Menu

Culture, community and High Streets

Dee Halligan (first posted in 18 March 2019)

Everywhere we look at the moment we see references to how community and cultural uses are going to save the high street. It was the conclusion of the Timpson report on Future High Streets (Dec 2018) as it pretty much was for the Portas Review in 2011. The difference between 2011 and 2018 is only that the community should be active contributors and partners, rather than consultees. And now the Future High Streets Fund, which takes this idea into (funded) implementation is expanding to 50 more areas.

So, as Paul McCartney would say, ‘what’s wrong with that?’. Everyone cares about their High Street, and everyone wants to have one, always of course one that’s thriving and full of colour and idiosyncrasy, an economic driver which benefits the diverse and rounded community which surrounds it. This idea is, with rare exceptions, divorced from the reality of our High Streets: with the UK high street decimated by 18 closures every day of 2018, we must be close to what’s been termed the Retail Apocalypse in the US.

Of course High Streets need to be rethought and it’s critical that community and cultural spaces must be at their heart (which means pharmacies and Post Offices as well as Libraries and community centres). But there’s something about the way its being talked about that looks suspiciously like community and culture being deployed as life rafts to buoy up suffering retailers and their capital investments.

This foggy idea of community is being used variously as a can opener for funding, and as smoke and mirrors to hide the truth: the high street is irretrievably broken.

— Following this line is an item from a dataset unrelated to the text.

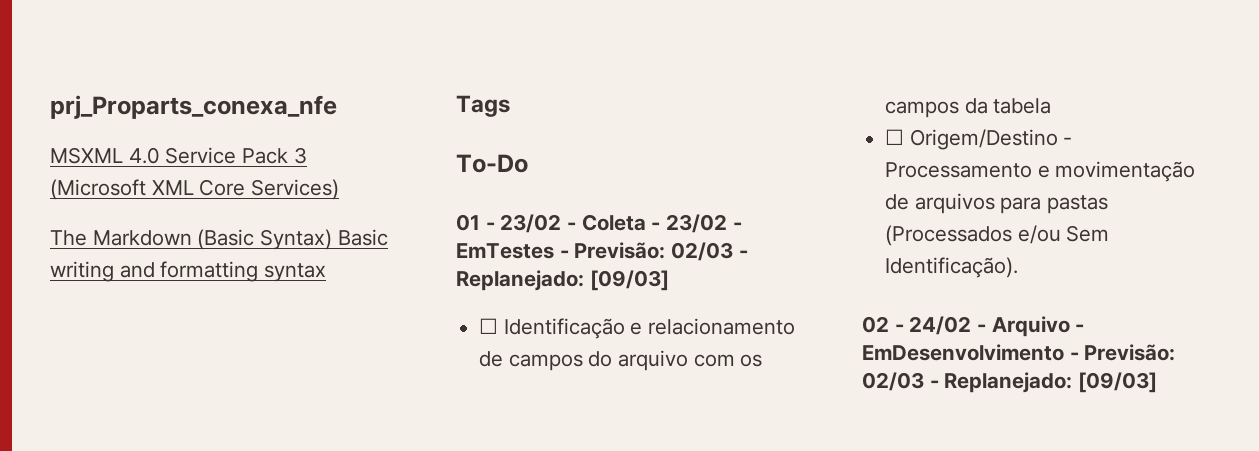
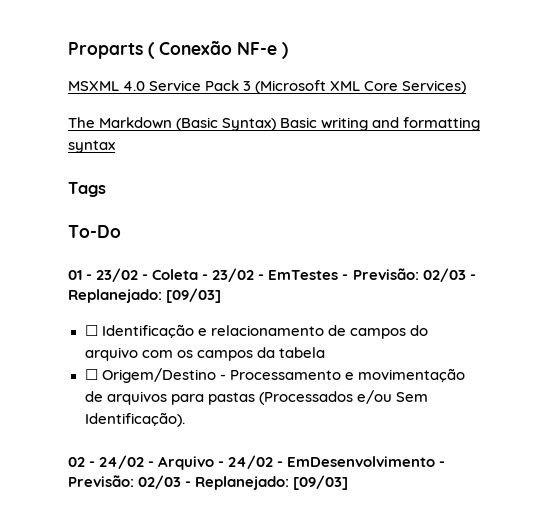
[50,95,337,119] prj_Proparts_conexa_nfe -> [68,40,288,59] Proparts ( Conexão NF-e )
(1085, 328) none -> [228,455,284,469] 24/02 -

Moving forward means letting go of the conventions and the ideas of what a successful looking hight street looks like, but also and most importantly the existing systems (including balance sheets). That’s a lot of letting go and it’s not going to be smooth.

In 2018 we spent 6 months immersed in possible futures for the high street, commissioned by a high profile tech client.  Even with that enlightened client, their money, scale and sense of responsibility, the long term commitment needed, the necessity of unwieldy partnerships and new operational models created a wall of risk for them to chew on.

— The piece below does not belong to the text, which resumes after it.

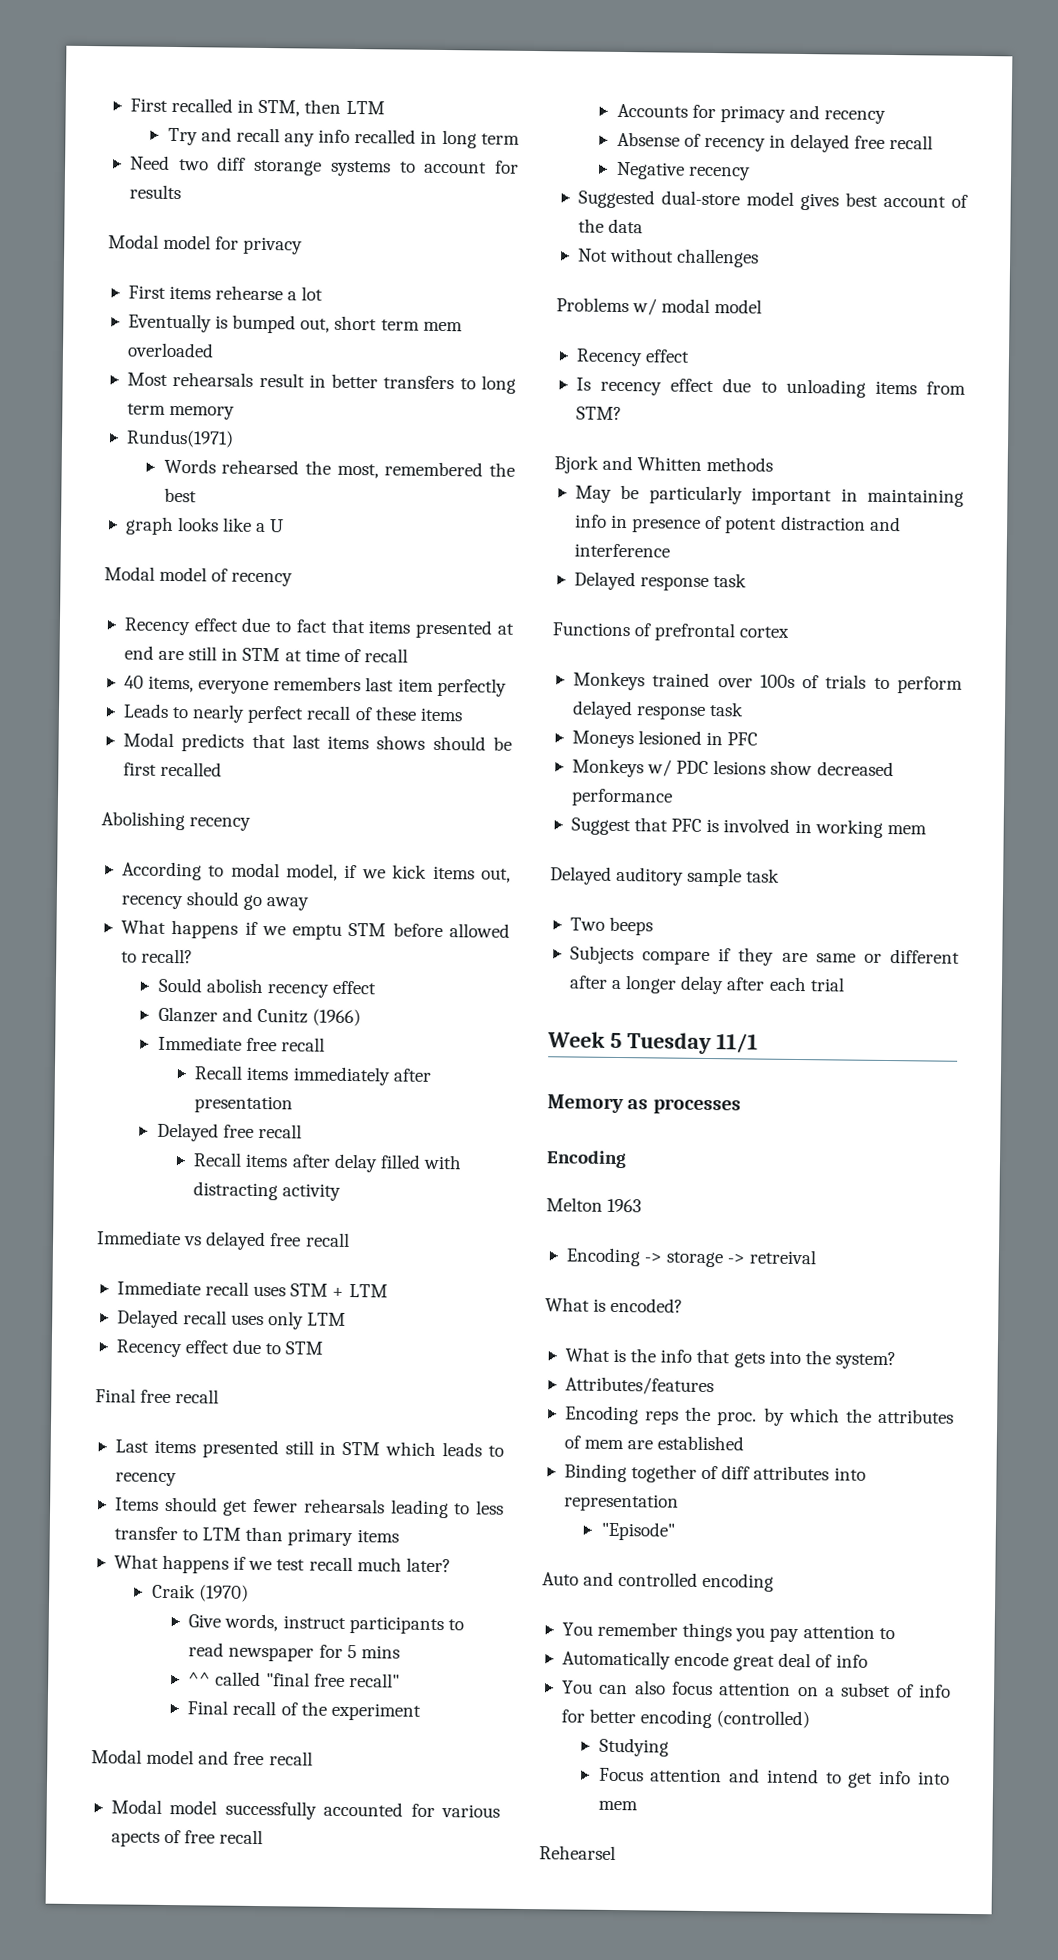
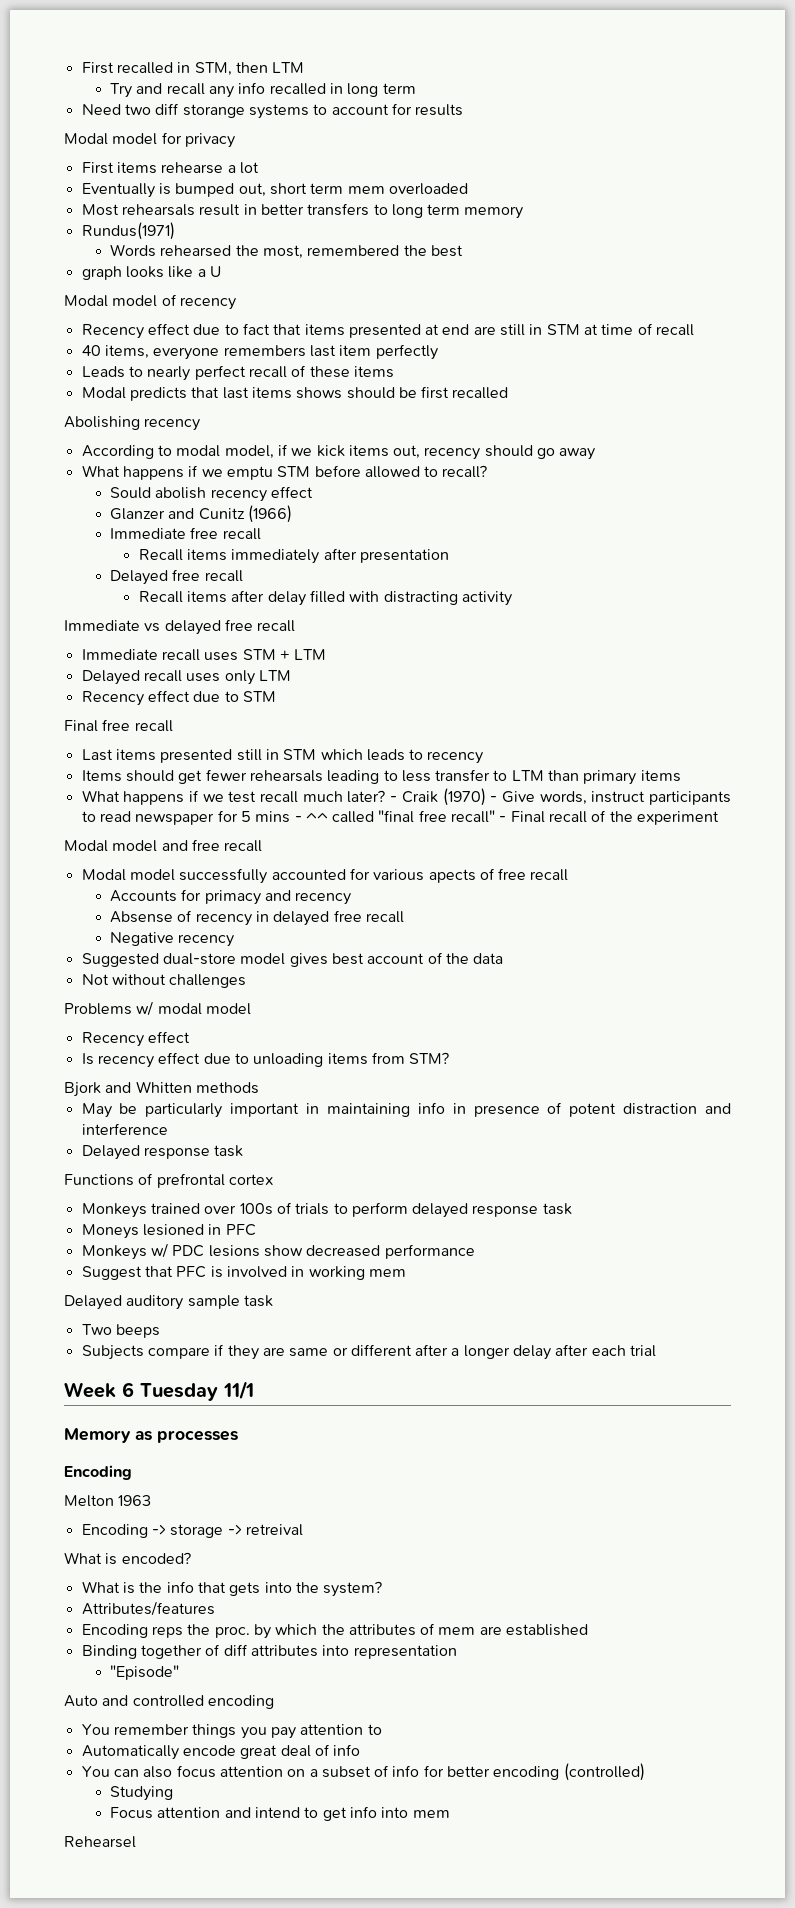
(451, 1565) // -> [390,796,398,802] -
(249, 1593) // -> [490,796,498,802] -
(400, 1652) // -> [294,816,302,822] -
(400, 1680) // -> [499,816,507,822] -
[609,1032,622,1049] 5 -> [122,1382,134,1397] 6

It’s blindingly obvious that we’re over retailed, and we will survive happily with a portion of the retail we have. And it’s also obvious that people generally yearn for connection to place, something the High Street has offered for generations. There’s lots of pioneering creative work out there which lays the ground for more. What is needed is those bigger actors in the piece, the developers, planners and financiers, to accept that the game is up and consider the new models, new partnerships and new functions which will form the next phase of the life of the High Street.